=== THE TASK ===
Begin with the line containing "subtotal: 4000.89 -> 2854.62" and reproduce it and all later lines exactly, through the last line of the records. Add nothing else.

Change detection data
══════════════════════════════
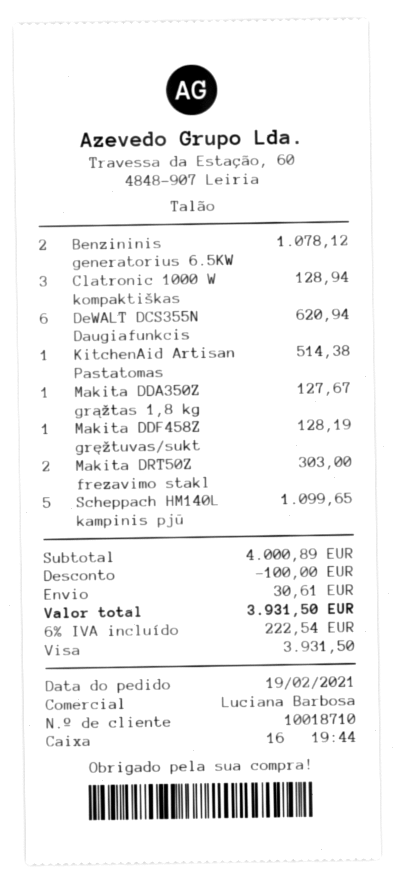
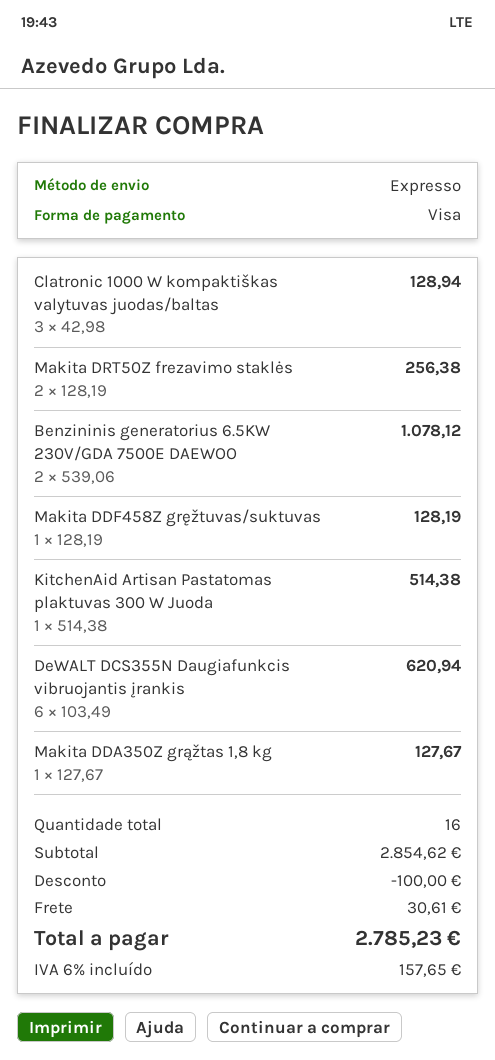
Makita DRT50Z frezavimo stakl: 2 for 303.00 -> 2 for 256.38
Scheppach HM140L kampinis pjū: 5 for 1099.65 -> none
subtotal: 4000.89 -> 2854.62
tax: 6% = 222.54 -> 6% = 157.65
total: 3931.50 -> 2785.23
══════════════════════════════
=== PROBLEM SOLUTION ===
subtotal: 4000.89 -> 2854.62
tax: 6% = 222.54 -> 6% = 157.65
total: 3931.50 -> 2785.23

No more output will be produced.